The group hopes to charter a bus to attend Beck's "Restoring Honor Rally" slated for Aug. 28 on the steps of the Lincoln Memorial, a "nonpolitical, nonpartisan event to recognize our First Amendment rights and honor the service members who fight to protect those freedoms."

Saberg, who is 42 and now lives in Middle River, said he became a follower of Beck's before his popularity began its climb.

The name of the 9-12 Project is a word-play that stands not only for the date but for nine principles and 12 values that Beck says were distilled from 28 tenets mapped out by the country's founders. People who join are required to agree with only seven of the nine, according to the website.

Each of the principles is inspired by statements attributed to George Washington or Thomas Jefferson. They include No. 1 ("America is good"); No. 6 ("I have a right to life, liberty and pursuit of happiness, but there is no guarantee of equal results"); and No. 9 ("The government works for me. I do not answer to them, they answer to me").

The values — honesty, reverence, hope, thrift, humility, charity, sincerity, moderation, hard work, courage, personal responsibility and gratitude — also resonate with some who feel the country has been led far afield from the founders' original intent, members say.

Boettcher said he'd like to see the Central Maryland 9-12 project encourage the airing of political beliefs from across the spectrum.

"We should hear from people from the Libertarian, Constitution, Green, and Red parties — they're all Americans and they all have ideas," he told the gathering. "Groups like ours need to give them the opportunity to present those ideas."

Topics like health care reform, corporate bailouts and Wall Street have provided a lot of fodder for debate and spurred many to feel America needs to be buoyed up by a united citizenry, members say.

"There are a lot of different opinions in our group, and we welcome that," Saberg said. "When we disagree and can't find common ground, we go back to the country's founding document."

One of the first orders of the group's business was a discussion of the First Amendment of the Constitution.

"Some people say they were never taught about the Constitution, and some just want to brush up on it," Saberg said.

The group is considering holding an all-day seminar by the Center for Constitutional Studies in Bowie, modeled after the Frederick chapter's recent event that "mixed a lot of rich history into the teaching, making it seem like eight hours wasn't enough," he said.

John C. Lerch Jr. of Catonsville read the First Amendment aloud and discussion followed.

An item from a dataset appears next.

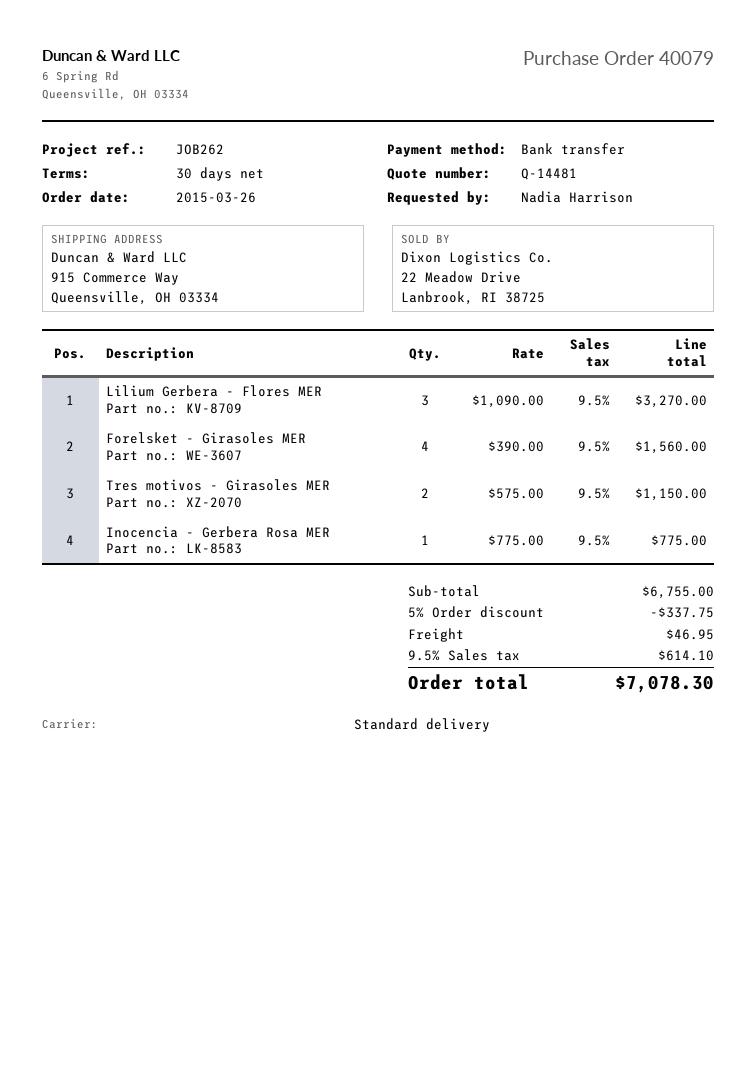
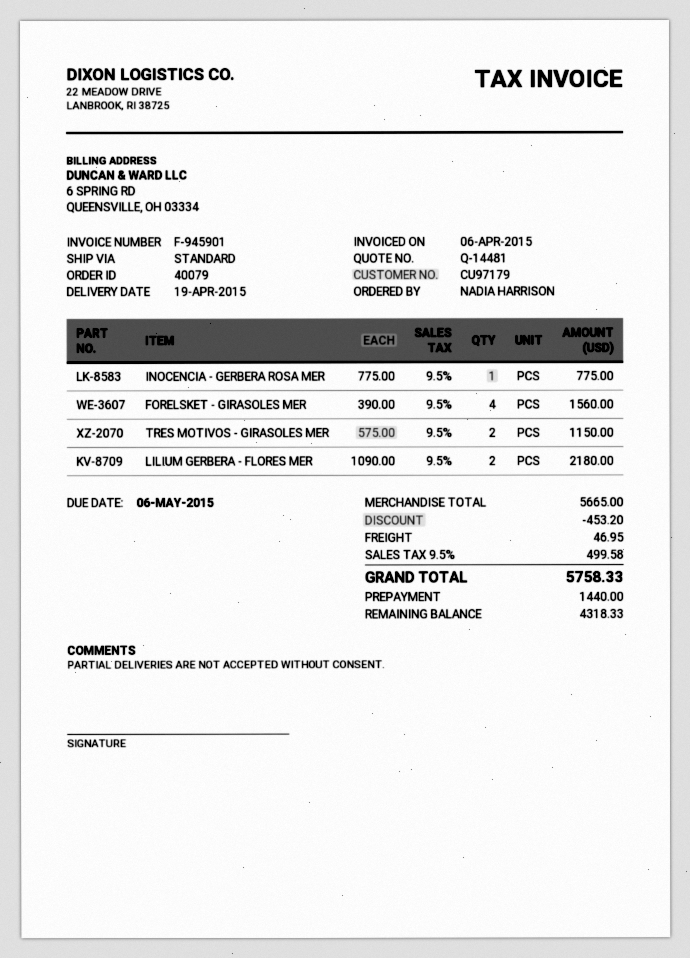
Lilium Gerbera - Flores MER: 3 x 1090.00 = 3270.00 -> 2 x 1090.00 = 2180.00
subtotal: 6755.00 -> 5665.00
discount: 337.75 -> 453.20
tax: 9.5% = 614.10 -> 9.5% = 499.58
total: 7078.30 -> 5758.33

Jaron Rice of Columbia said he felt that the U.S. has been setting laws that are distant from the document's original intent, adding that the country's judiciary system "looks to case law instead of to the Constitution."

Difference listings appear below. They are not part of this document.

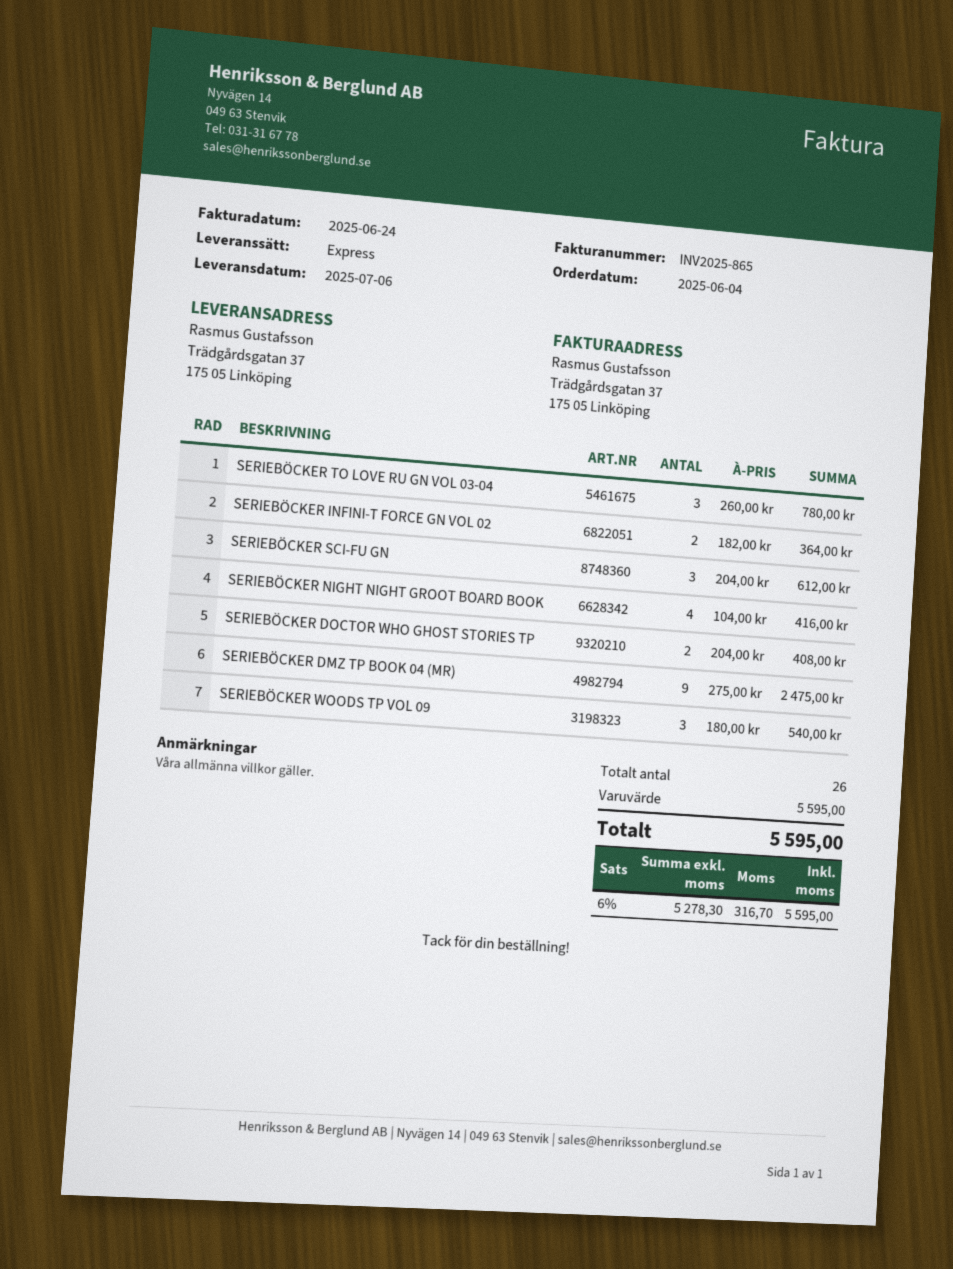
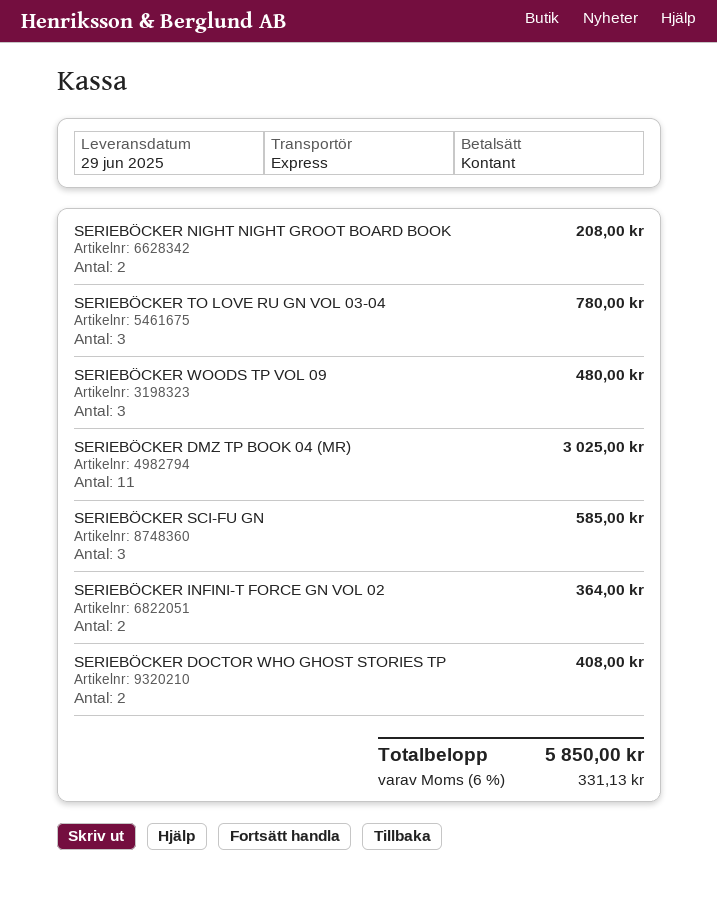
delivery date: 2025-07-06 -> 2025-06-29
SERIEBÖCKER SCI-FU GN: 3 for 612.00 -> 3 for 585.00
SERIEBÖCKER NIGHT NIGHT GROOT BOARD BOOK: 4 for 416.00 -> 2 for 208.00
SERIEBÖCKER DMZ TP BOOK 04 (MR): 9 for 2475.00 -> 11 for 3025.00
SERIEBÖCKER WOODS TP VOL 09: 3 for 540.00 -> 3 for 480.00
tax: 6% = 316.70 -> 6% = 331.13
total: 5595.00 -> 5850.00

"We need to make sure we are voting for senators who are paying attention to the basic document," he added.

After identifying herself as an attorney, Lana Matovcik of Pasadena expressed skepticism about reversing a historical trend.

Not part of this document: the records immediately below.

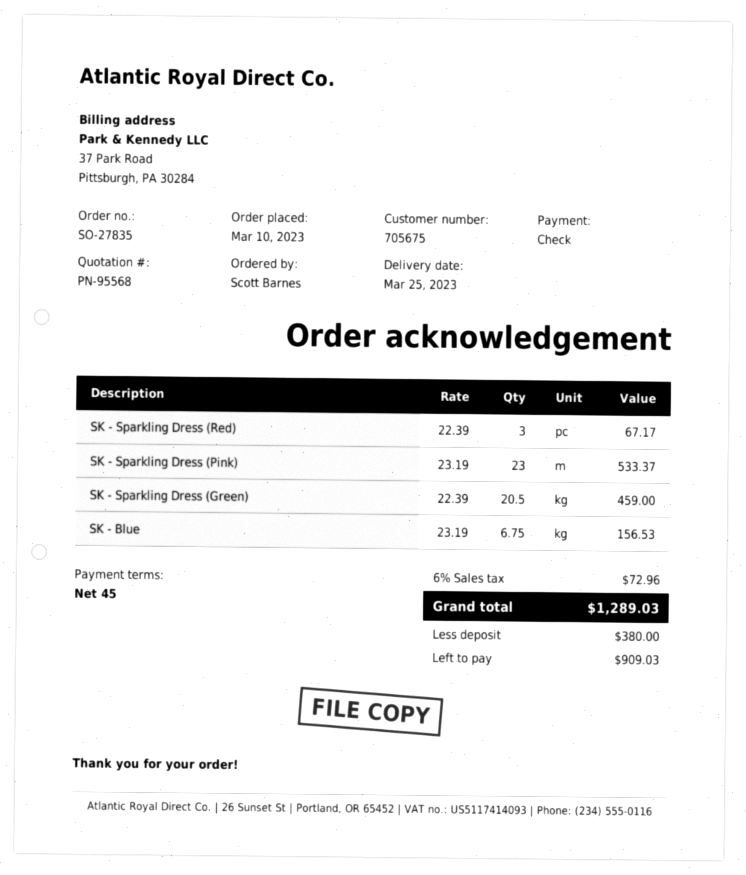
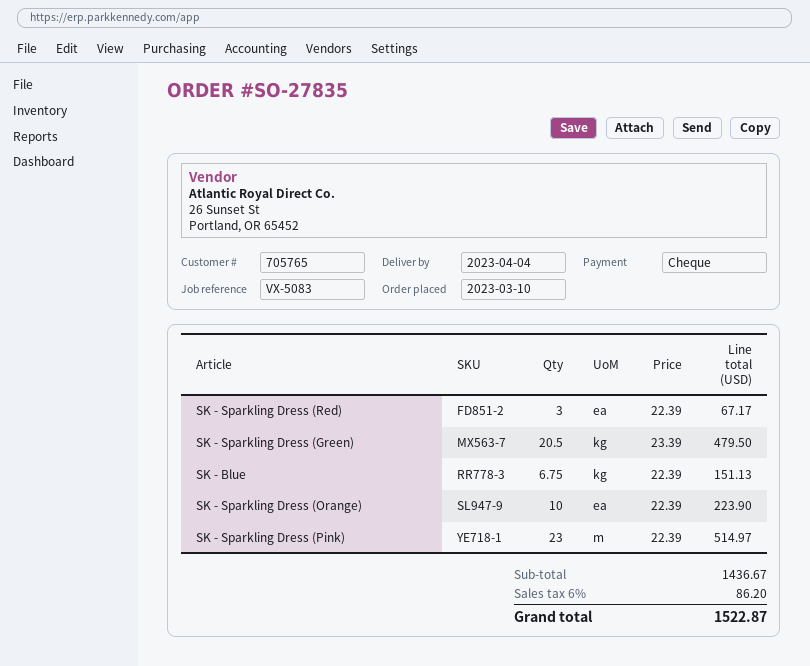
delivery date: 2023-03-25 -> 2023-04-04
customer number: 705675 -> 705765
SK - Sparkling Dress (Pink): 23 x 23.19 = 533.37 -> 23 x 22.39 = 514.97
SK - Sparkling Dress (Green): 20.5 x 22.39 = 459.00 -> 20.5 x 23.39 = 479.50
SK - Blue: 6.75 x 23.19 = 156.53 -> 6.75 x 22.39 = 151.13
SK - Sparkling Dress (Orange): none -> 10 x 22.39 = 223.90
tax: 6% = 72.96 -> 6% = 86.20
total: 1289.03 -> 1522.87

"We're stuck with 150 years' worth of precedents, and I don't know how we can get past that," she said.

Joseph Novotny, a first-time visitor who noted he'd been following the group online for a year, said the discussions are the beginning of "getting back to where we were," and that he planned to continue the conversation in his Howard County classroom.

"Academic battles are where it all starts — you don't have to pick up arms," said Novotny. "It's going to take a long time to get back [to where we once were], but we'll get there," he said.

While opinions flew on topics including immigration, term limits for all politicians having a minority of citizens pay the majority of taxes, most members agreed on a plan to produce a voter's guide for this year's elections, not only to assess candidates' platforms but to measure their knowledge of the Constitution.

"It's time to pull ourselves up by our bootstraps, like our grandparents used to say," Saberg said. "We think that the answers to these difficult times lie in our country's founding document."